Given data:
+===+

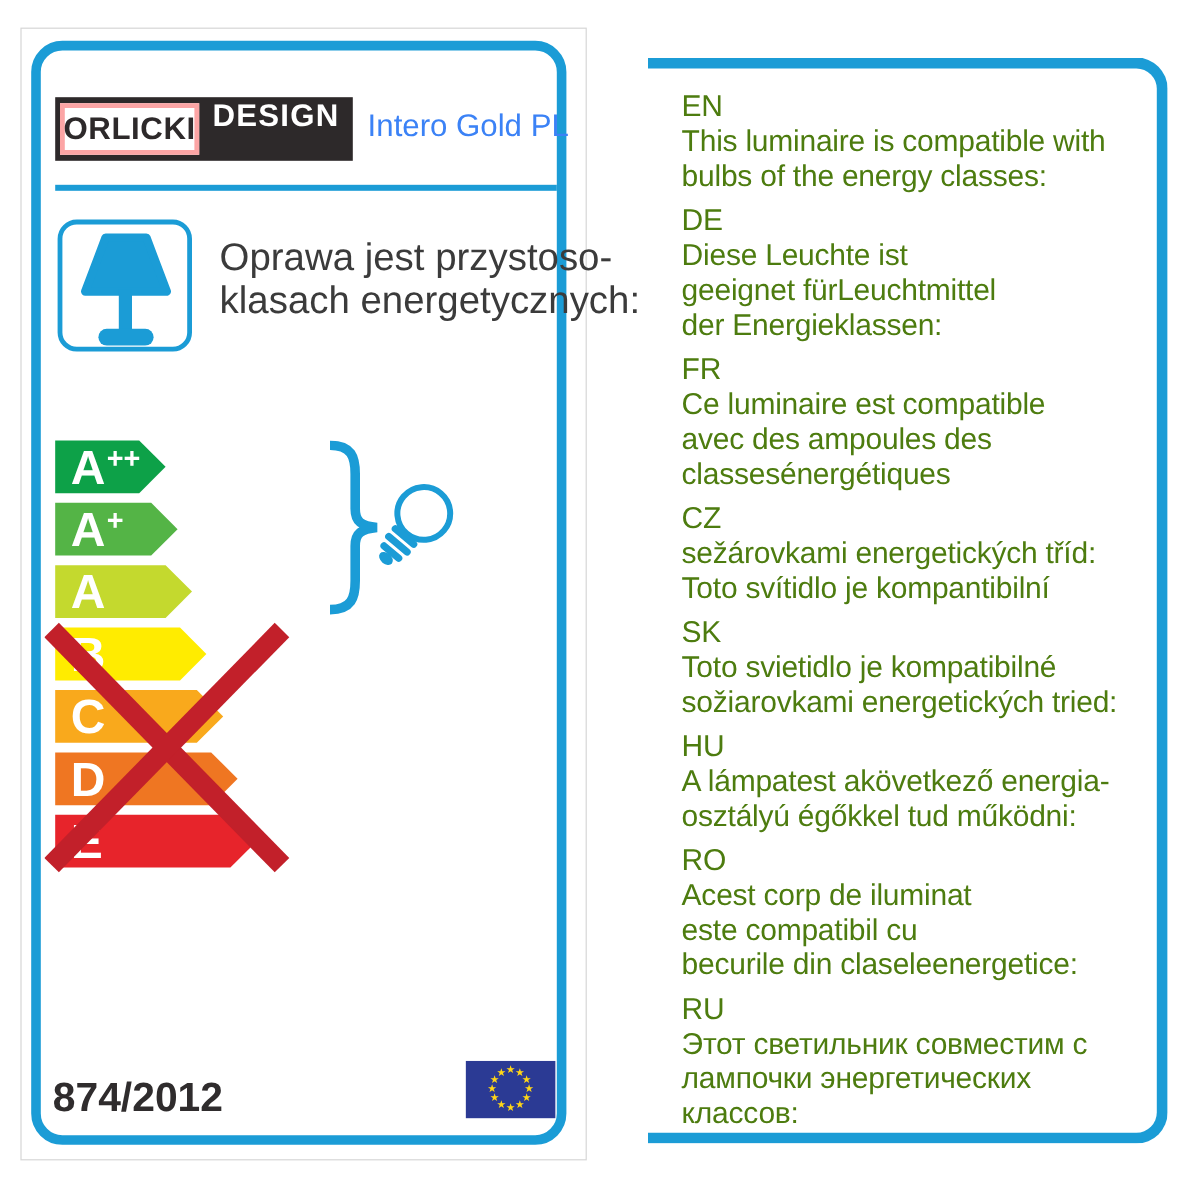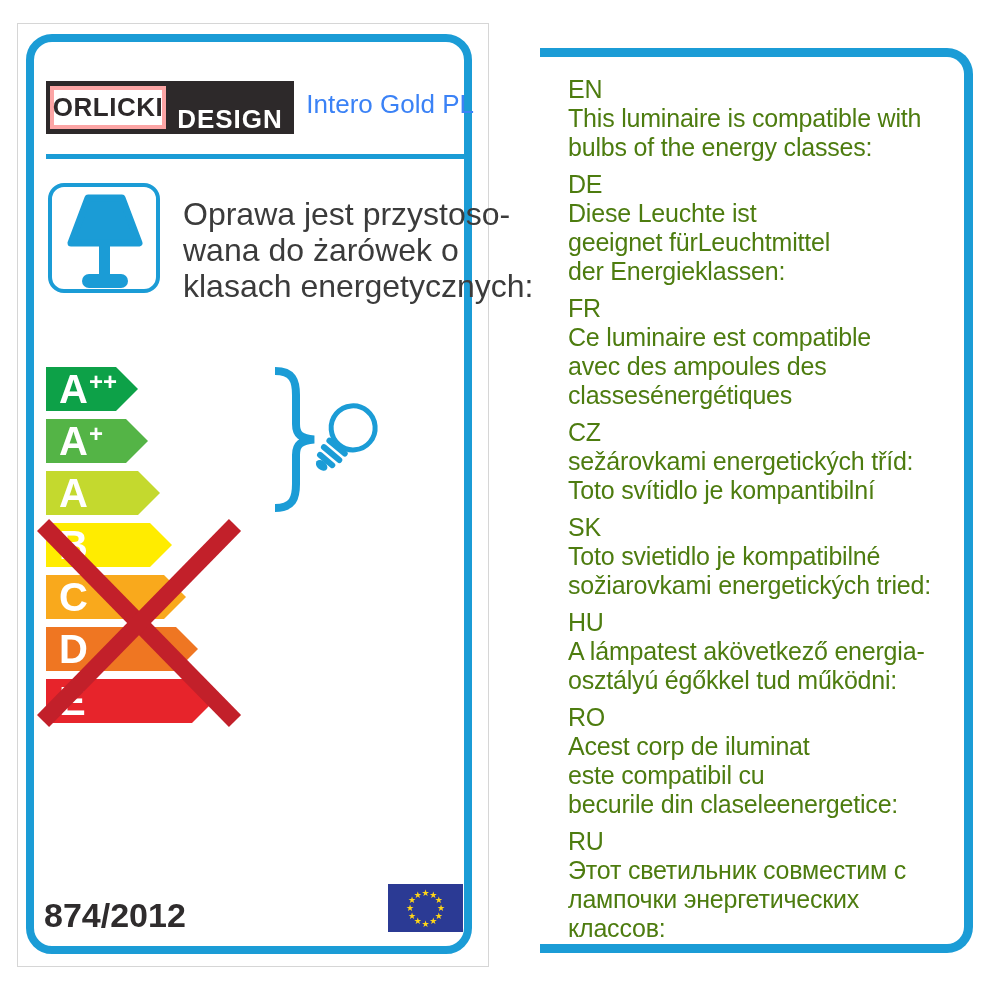--- a/index.html
+++ b/index.html
@@ -16,8 +16,8 @@
   .logo-left{position:absolute;left:4px;top:5px;width:116px;height:43px;box-sizing:border-box;
     border:4px solid #fca5a5;background:#ffffff;display:flex;align-items:center;justify-content:center;}
   .logo-left span{font-size:26px;font-weight:bold;color:#2d292a;letter-spacing:.5px;}
-  .logo-right{position:absolute;left:120px;top:12px;width:128px;height:53px;
-    display:flex;align-items:center;justify-content:center;}
+  .logo-right{position:absolute;left:120px;top:0;width:128px;height:53px;
+    display:flex;justify-content:center;}
   .logo-right span{font-size:26px;font-weight:bold;color:#ffffff;letter-spacing:1px;}
   .product-name{position:absolute;left:280px;top:65px;width:176px;text-align:right;
     font-size:26px;color:#3b82f6;white-space:nowrap;}

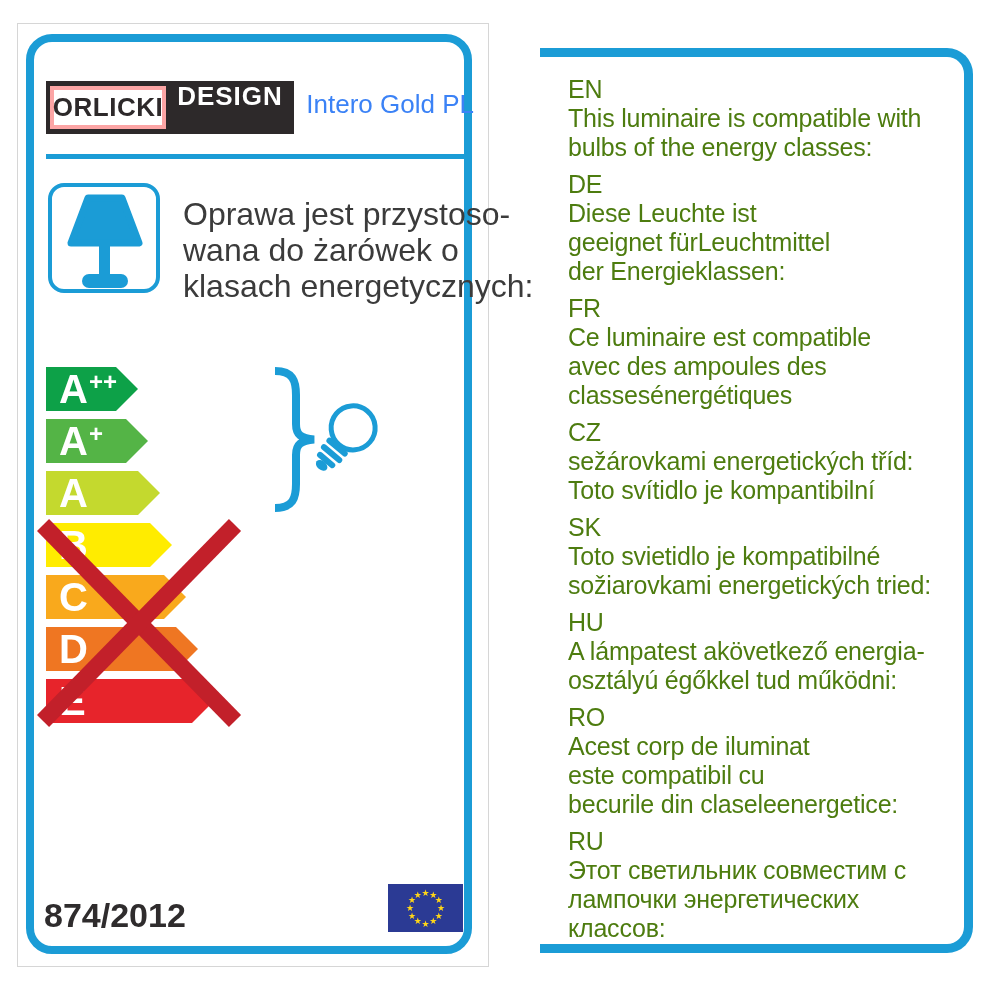--- a/index.html
+++ b/index.html
@@ -76,7 +76,6 @@
 
     <div class="desc">
       <div>Oprawa jest przystoso-</div>
-      <div>wana do żarówek o</div>
       <div>klasach energetycznych:</div>
     </div>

+===+

Wherever a picture appears in the records above, leave it out and transcribe everything else exactly.

Completed task:
--- a/index.html
+++ b/index.html
@@ -16,8 +16,8 @@
   .logo-left{position:absolute;left:4px;top:5px;width:116px;height:43px;box-sizing:border-box;
     border:4px solid #fca5a5;background:#ffffff;display:flex;align-items:center;justify-content:center;}
   .logo-left span{font-size:26px;font-weight:bold;color:#2d292a;letter-spacing:.5px;}
-  .logo-right{position:absolute;left:120px;top:12px;width:128px;height:53px;
-    display:flex;align-items:center;justify-content:center;}
+  .logo-right{position:absolute;left:120px;top:0;width:128px;height:53px;
+    display:flex;justify-content:center;}
   .logo-right span{font-size:26px;font-weight:bold;color:#ffffff;letter-spacing:1px;}
   .product-name{position:absolute;left:280px;top:65px;width:176px;text-align:right;
     font-size:26px;color:#3b82f6;white-space:nowrap;}

--- a/index.html
+++ b/index.html
@@ -76,7 +76,6 @@
 
     <div class="desc">
       <div>Oprawa jest przystoso-</div>
-      <div>wana do żarówek o</div>
       <div>klasach energetycznych:</div>
     </div>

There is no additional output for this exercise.